Yesterday, I sat in a sunlit meadow after hiking 11.5 miles with two of my best friends, catching up with the first boy I ever slow-danced with, who just happened to run into us on the trail. We were eating a delicious lunch and listening to great music, and I suddenly teared up, counting my blessings. How many survivors, three months after chemo, could hike Mt. Tamalpais, and enjoy the company of two friends (one who came all the way from Catalina Island!) who raised nearly $800 to hike with them? Who else but the Creator of the Universe could negotiate such a logistical miracle? To ensure that we all came to the right place, at the right time, in the right frame of mind, so that all our needs could be met in one sunlit moment? Breathing the sweet air of the Marin Headlands, all I could think was, He will yet fill your mouth with laughter, and your lips with shouts of joy. It wasn’t a burning bush, but that moment, I knew that God counted me, that He has a plan for me, and that it IS a plan to prosper, and not to harm me.

It is the hardest thing, especially for us Type As, to entrust our future to something intangible, unprovable. It is the biggest gamble, to believe in a Higher Power that is greater than ourselves, and the scariest part is the possibility that His plan might be different than our plan. What helps me is reminding myself that I don’t know everything, and cataloging those moments when things work out so beautifully that no amount of human planning could have produced the same result. That, to me, is proof of Divinity, and its role in my own journey.

Getting to the Top

Saturday, September 5, 2009

This afternoon, I hiked the Lafayette Reservoir Rim Trail – a trail I haven’t hiked since I left California over a year ago. At 4.7 miles, it’s not that far, but it has six pretty steep hills, including one that looks almost vertical! I did the loop twice, to prepare for my Peak Hike to Mt. Tam for breast cancer at the end of the month (you can see pictures on my Twitter Page). That hike is 11.5 miles, and I want to be ready.

Alone with my thoughts on the trail, I realized something: when we fall down, and have to pick ourselves back up, the hardest part is believing that things can be okay again. We might start to think, maybe I’m not special or destined for greatness after all. Maybe I’ve just been lucky the last few years, and my luck has finally run out. When I hit my bottom in Kaua’i, I thought to myself, if all I have left to look forward to in this life is unemployment, foreclosure and bankruptcy, why am I still going to chemo? I could not even imagine myself, in just six months, employed at a job I love, surrounded by people who make me smile every day, hiking a double loop of a trail a mere 10 weeks after finishing chemotherapy. I would have missed all this, if I had allowed myself to check out of life.

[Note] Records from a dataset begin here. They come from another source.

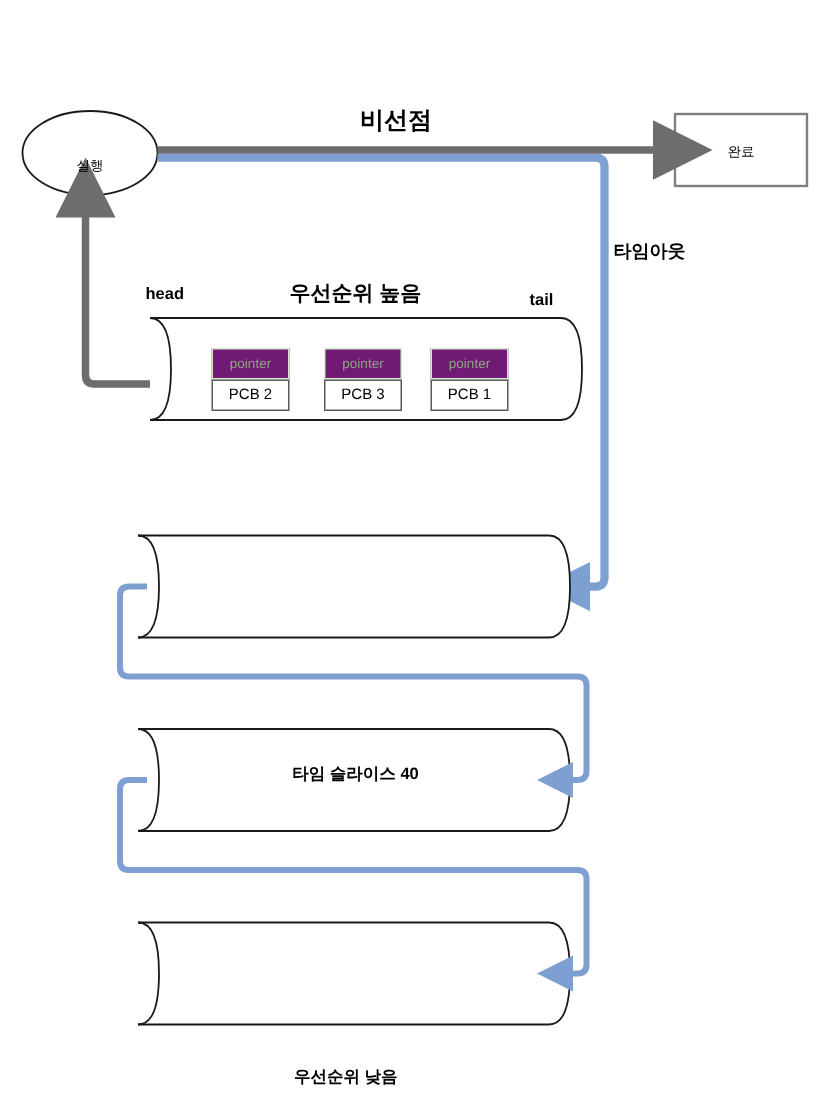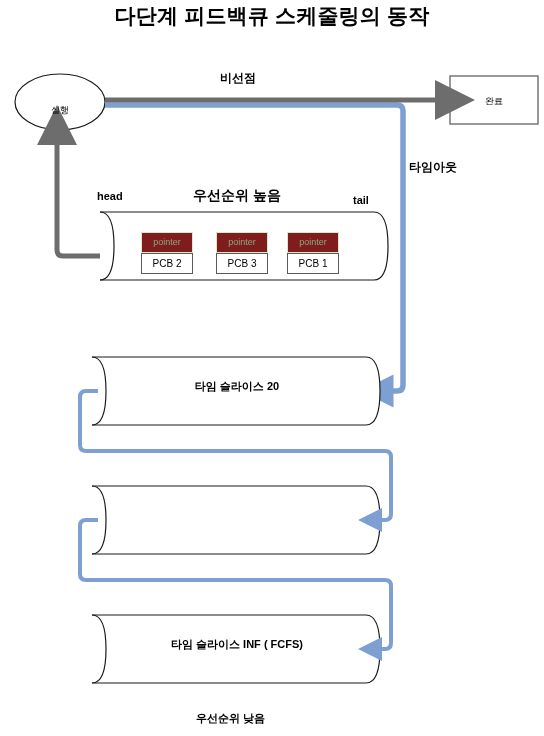--- a/index.html
+++ b/index.html
@@ -141,7 +141,6 @@
     <path d="M 98 520 L 86 520 Q 80 520 80 526 L 80 574 Q 80 580 86 580 L 385 580 Q 391 580 391 586 L 391 643 Q 391 649 385 649 L 378 649" fill="none" stroke="#7e9fd1" stroke-width="4" marker-end="url(#blue-head)"></path>
   </svg>
 
-  <div class="lbl" id="page-title">다단계 피드백큐 스케줄링의 동작</div>
 
   <div class="node-text" id="text-running">실행</div>
 

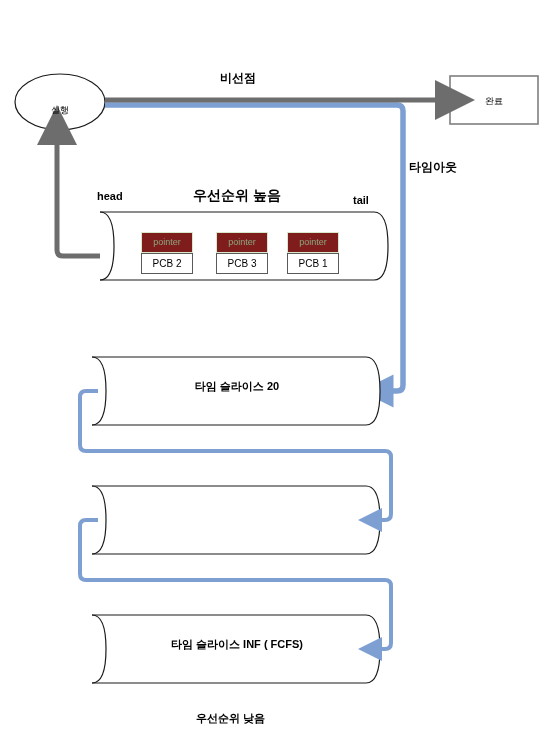--- a/index.html
+++ b/index.html
@@ -39,7 +39,7 @@
     font-size: 21px;
     letter-spacing: 0.2px;
   }
-  #label-nonpreempt { left: 220px; top: 72px; font-size: 12px; }
+  #label-nonpreempt { left: 240px; top: 72px; font-size: 16px; }
   #label-timeout    { left: 409px; top: 161px; font-size: 12px; }
   #label-head       { left: 97px;  top: 190px; font-size: 11px; }
   #label-tail       { left: 353px; top: 194px; font-size: 11px; }

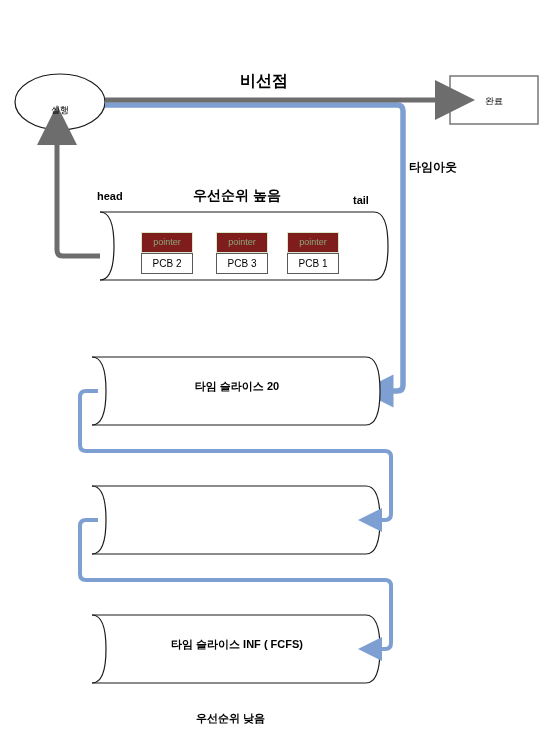--- a/index.html
+++ b/index.html
@@ -71,7 +71,7 @@
   .pcb-group { position: absolute; width: 52px; }
   .pcb-ptr {
     height: 19px;
-    background: #7f1d1d;
+    background: #701a75;
     border: 1px solid #d7e8cd;
     color: #8aa87e;
     font-size: 9px;

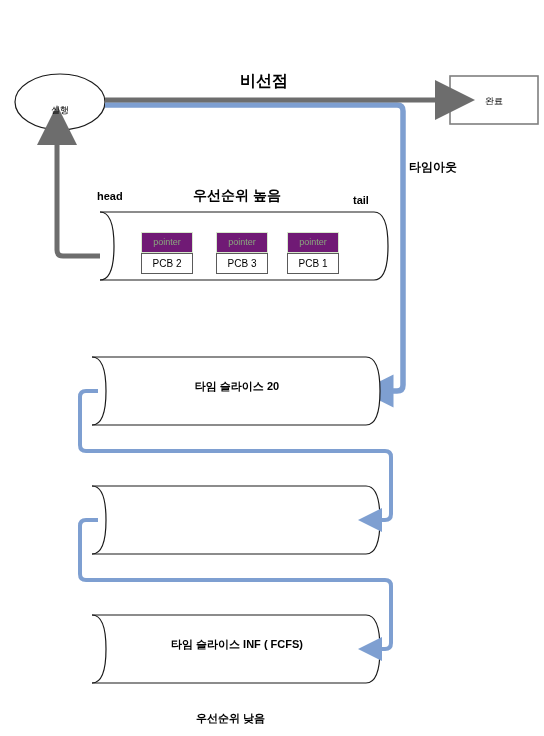--- a/index.html
+++ b/index.html
@@ -173,7 +173,6 @@
     <div class="pcb-box">PCB 1</div>
   </div>
 
-  <div class="node-text queue-text" id="text-queue-0">타임 슬라이스 20</div>
   <div class="node-text queue-text" id="text-queue-2">타임 슬라이스 INF ( FCFS)</div>
 
 </div>

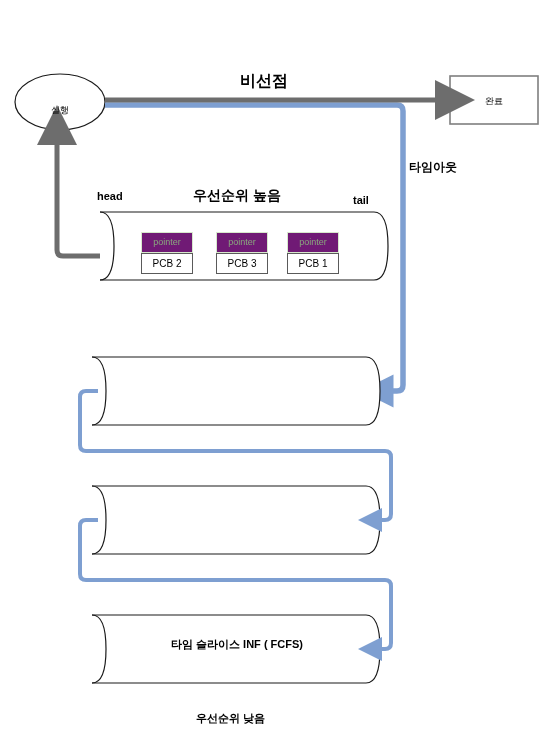--- a/index.html
+++ b/index.html
@@ -173,6 +173,7 @@
     <div class="pcb-box">PCB 1</div>
   </div>
 
+  <div class="node-text queue-text" id="text-queue-1">타임 슬라이스 40</div>
   <div class="node-text queue-text" id="text-queue-2">타임 슬라이스 INF ( FCFS)</div>
 
 </div>

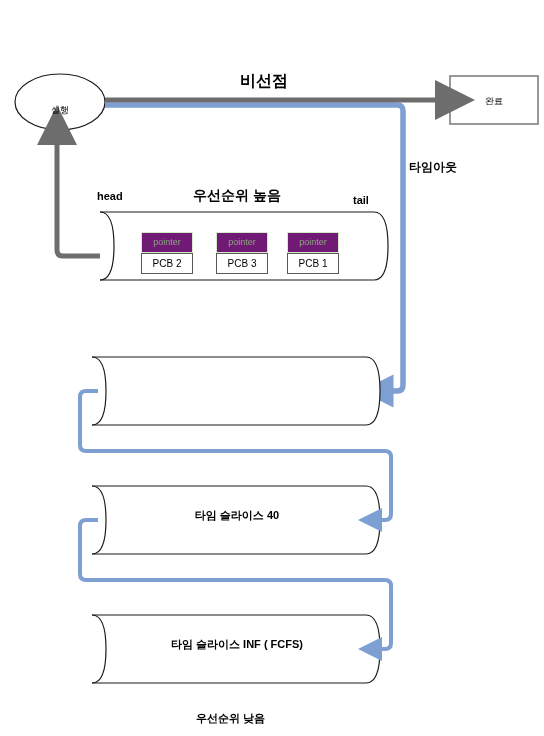--- a/index.html
+++ b/index.html
@@ -174,7 +174,6 @@
   </div>
 
   <div class="node-text queue-text" id="text-queue-1">타임 슬라이스 40</div>
-  <div class="node-text queue-text" id="text-queue-2">타임 슬라이스 INF ( FCFS)</div>
 
 </div>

I was thinking today about Persephone and Eurydice. In Greek mythology, Persephone is the daughter of Ceres. Hades, the master of Hell, falls in love with Persephone and kidnaps her to be his bride and live with him in the Underworld. In another story, Eurydice, the wife of the musician Orpheus, dies after treading on a snake. Orpheus travels to the Underworld to bring her back and plays music for Persephone, softening her heart. Persephone tells Orpheus he can lead Eurydice back to the world above, but only if he walks in front of her, and doesn’t look back. At the last moment, though, his insecurities plague him, and he turns around, only to watch Eurydice vanish forever.

When you find yourself in Hell, you must ask yourself, am I a Persephone or a Eurydice? Is your Hell a place that you think you will just have to get used to, to learn to live in? Or is it a place where, with enough love and devotion, you can climb out of? And I’m not talking about pining away, waiting for an Orpheus to come and rescue you. You must be your own Orpheus. You must rescue yourself, one step at a time.

With every step I took today, I imagined myself climbing up and into my new life, into the life that, at one time, I had no hope could even exist. I look in the mirror now and there are eyelashes that weren’t there two months ago, a body that, thanks to Lou Kristopher’s Boot Camp, is stronger and healthier than it’s ever been. For the first time in months, I can’t just see the light at the end of the tunnel. I’m there, standing on the threshold.

All I have to do, it seems, is keep moving forward, to the life that is waiting for me on the other side.

Wows and Woo-Woos

Wednesday, August 12, 2009

I look in the mirror these days, and while I sometimes still don’t recognize the person staring back, I know I am in there somewhere. I think about this journey I am beginning, of survivorship, and all kinds of metaphors come to mind.

A woman in my support group here asked me, while we were at our second radiotherapy appointment together, “Do you know what it means when the machine is clicking? Are those the radiowaves shooting out, or is it scanning us?” She was a sweet and somewhat nervous woman, young like me, and had been struggling with a stressful work environment where she felt manipulated and under-appreciated.

We had talked before about her job and how hard it was, but also about how good the money was, and I had asked her, “I’ve read about women with cancer saying, ‘I will make this work if it kills me,’ when it comes to difficulties at their jobs. But what if it does? What if it kills you?” She replied, “I know, I know, but I can’t afford to quit right now.” I know. I know. I thought, at the time, yes, I knew once too. Yet here I am. Stage IIIA: just shy of metastatic breast cancer.

Some people who fight cancer take comfort in knowledge. White blood cell counts. Survival odds, based on statistics, culled from years of Big Pharma data. You can find these statistics online at various websites devoted to the numbers of cancer. If you have x number of treatments of y drug at z intervals over a months, then you have a b percent chance of being alive after c years. Numbers comfort many people, because it gives them something to hold onto that has been verified by the very industry that is treating (and, they hope, curing) their dis-ease. In a land of uncertainty, numbers comfort us.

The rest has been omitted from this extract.